**What to produce**:
When writing out the entries below, keep only the lines from the line with "discount: 20.00 -> none" to the line with "total: 648.38 -> 566.75", both included, exactly as they are, and leave the pictures aside.
+ + + + + + +
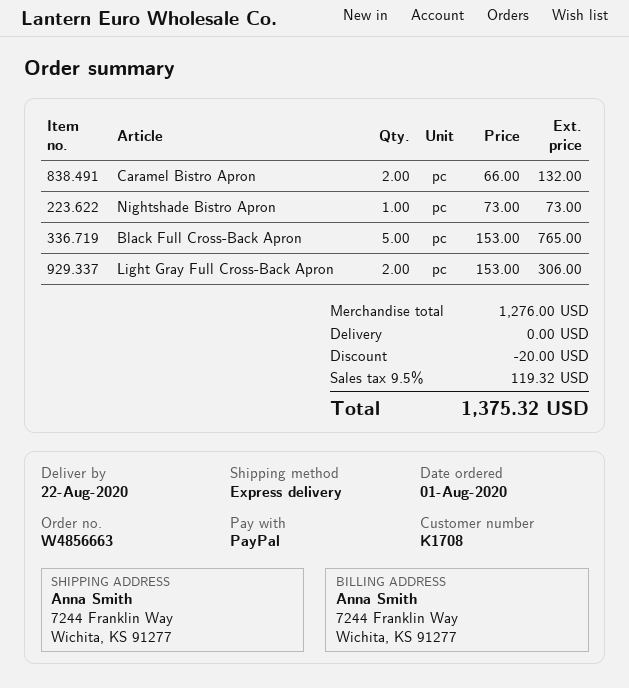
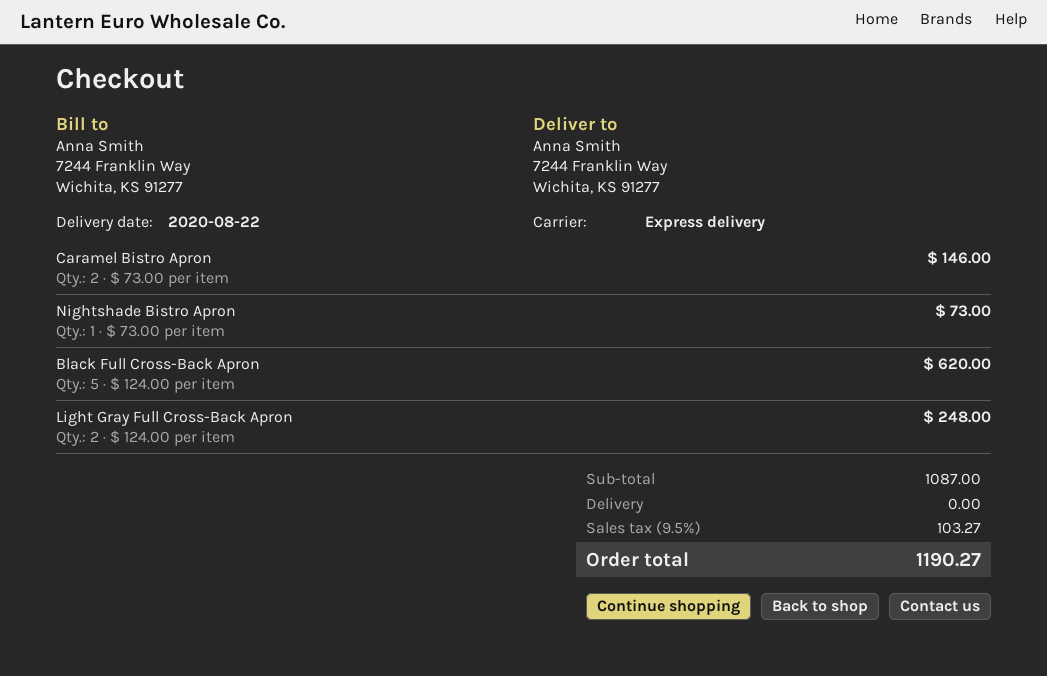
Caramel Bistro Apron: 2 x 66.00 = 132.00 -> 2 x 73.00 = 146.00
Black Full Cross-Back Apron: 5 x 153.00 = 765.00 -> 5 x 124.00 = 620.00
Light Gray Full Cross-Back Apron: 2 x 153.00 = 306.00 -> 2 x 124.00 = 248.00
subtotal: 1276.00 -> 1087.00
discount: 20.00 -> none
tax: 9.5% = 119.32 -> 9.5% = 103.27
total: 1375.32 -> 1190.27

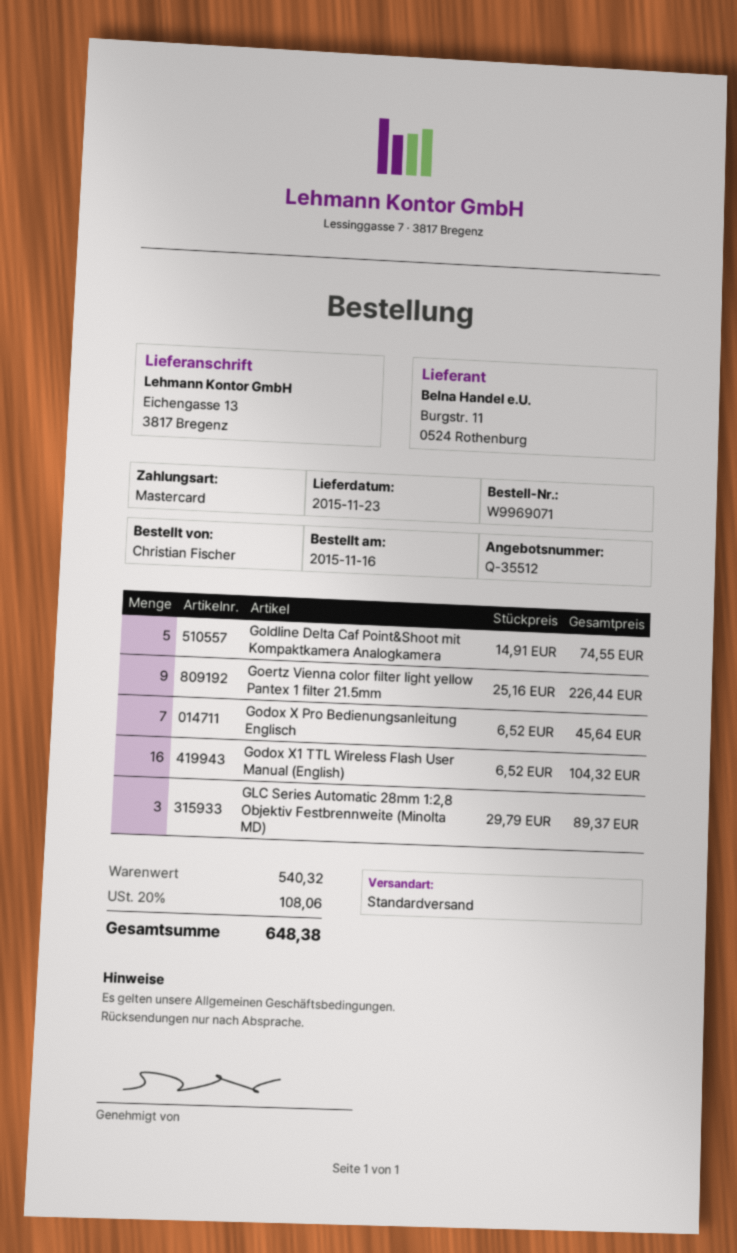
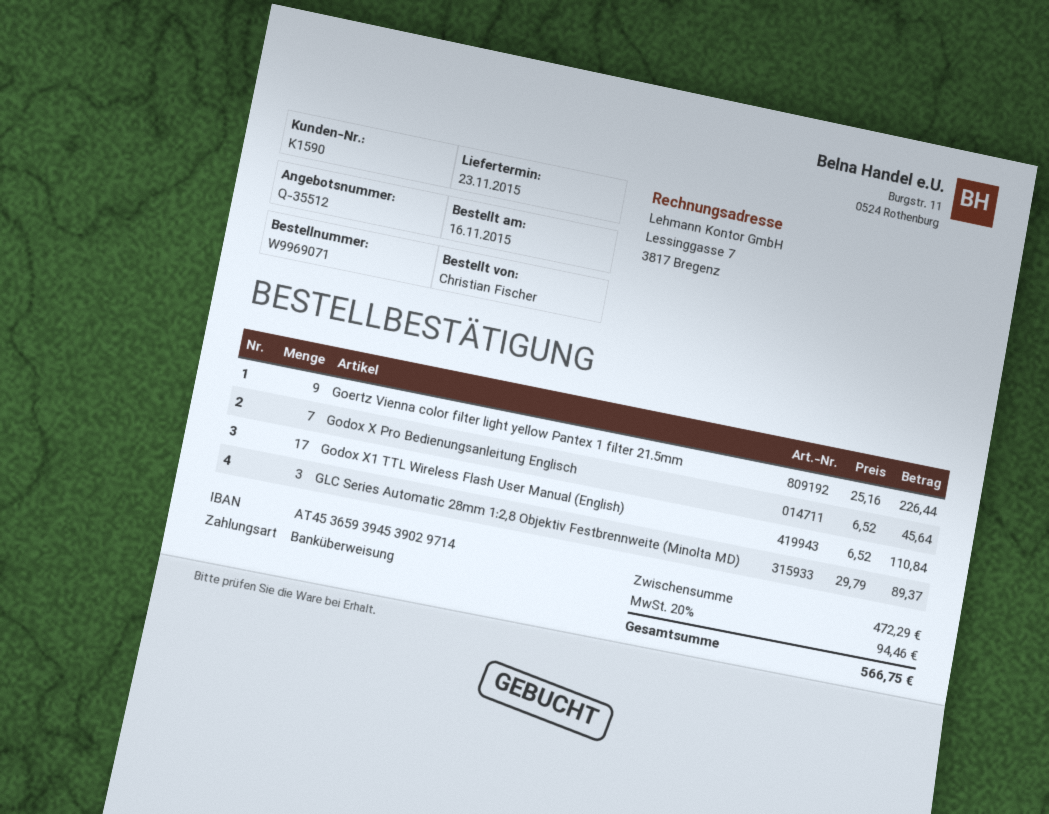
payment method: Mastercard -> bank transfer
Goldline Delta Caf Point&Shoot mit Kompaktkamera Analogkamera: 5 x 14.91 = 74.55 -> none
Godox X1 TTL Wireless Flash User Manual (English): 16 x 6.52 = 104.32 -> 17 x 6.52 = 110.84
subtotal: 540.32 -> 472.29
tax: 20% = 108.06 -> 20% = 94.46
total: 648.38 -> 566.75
+ + + + + + +
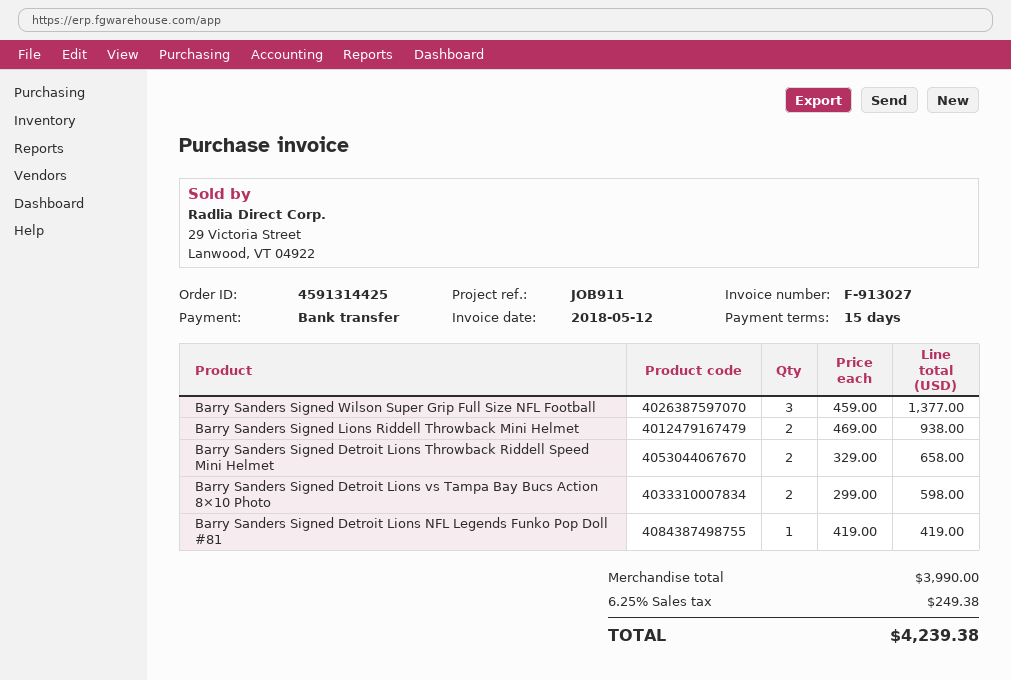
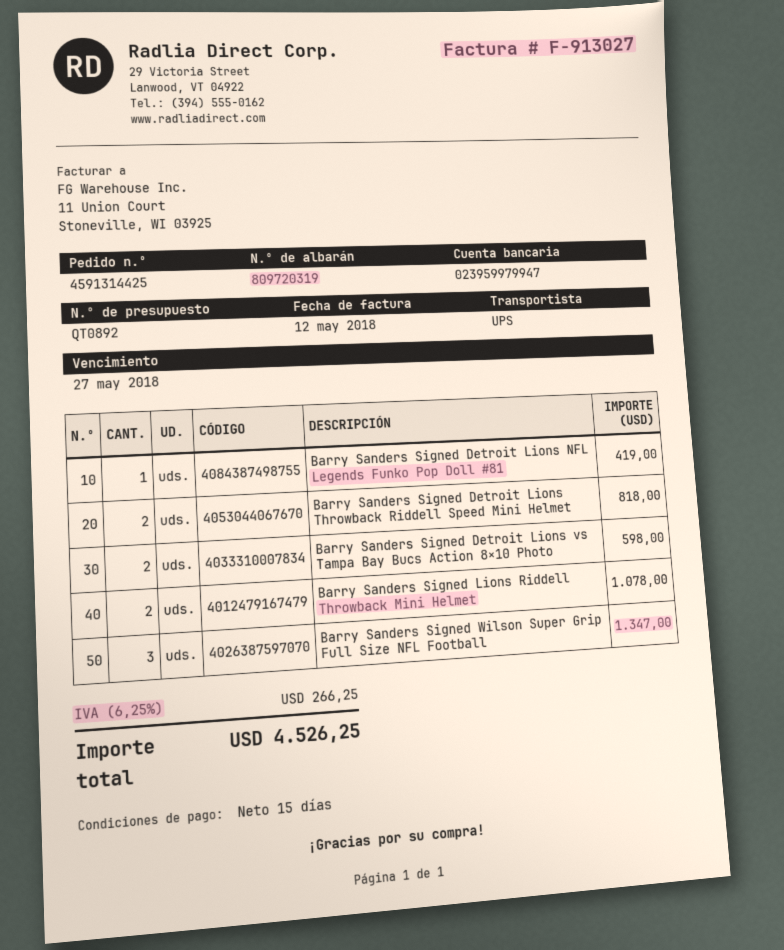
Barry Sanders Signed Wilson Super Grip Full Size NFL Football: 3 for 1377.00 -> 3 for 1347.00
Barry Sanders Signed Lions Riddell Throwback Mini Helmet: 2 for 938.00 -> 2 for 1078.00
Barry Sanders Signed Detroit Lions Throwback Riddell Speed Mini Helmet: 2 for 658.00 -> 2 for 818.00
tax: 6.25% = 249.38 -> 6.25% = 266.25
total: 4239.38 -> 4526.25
+ + + + + + +
**Answer section**:
discount: 20.00 -> none
tax: 9.5% = 119.32 -> 9.5% = 103.27
total: 1375.32 -> 1190.27

payment method: Mastercard -> bank transfer
Goldline Delta Caf Point&Shoot mit Kompaktkamera Analogkamera: 5 x 14.91 = 74.55 -> none
Godox X1 TTL Wireless Flash User Manual (English): 16 x 6.52 = 104.32 -> 17 x 6.52 = 110.84
subtotal: 540.32 -> 472.29
tax: 20% = 108.06 -> 20% = 94.46
total: 648.38 -> 566.75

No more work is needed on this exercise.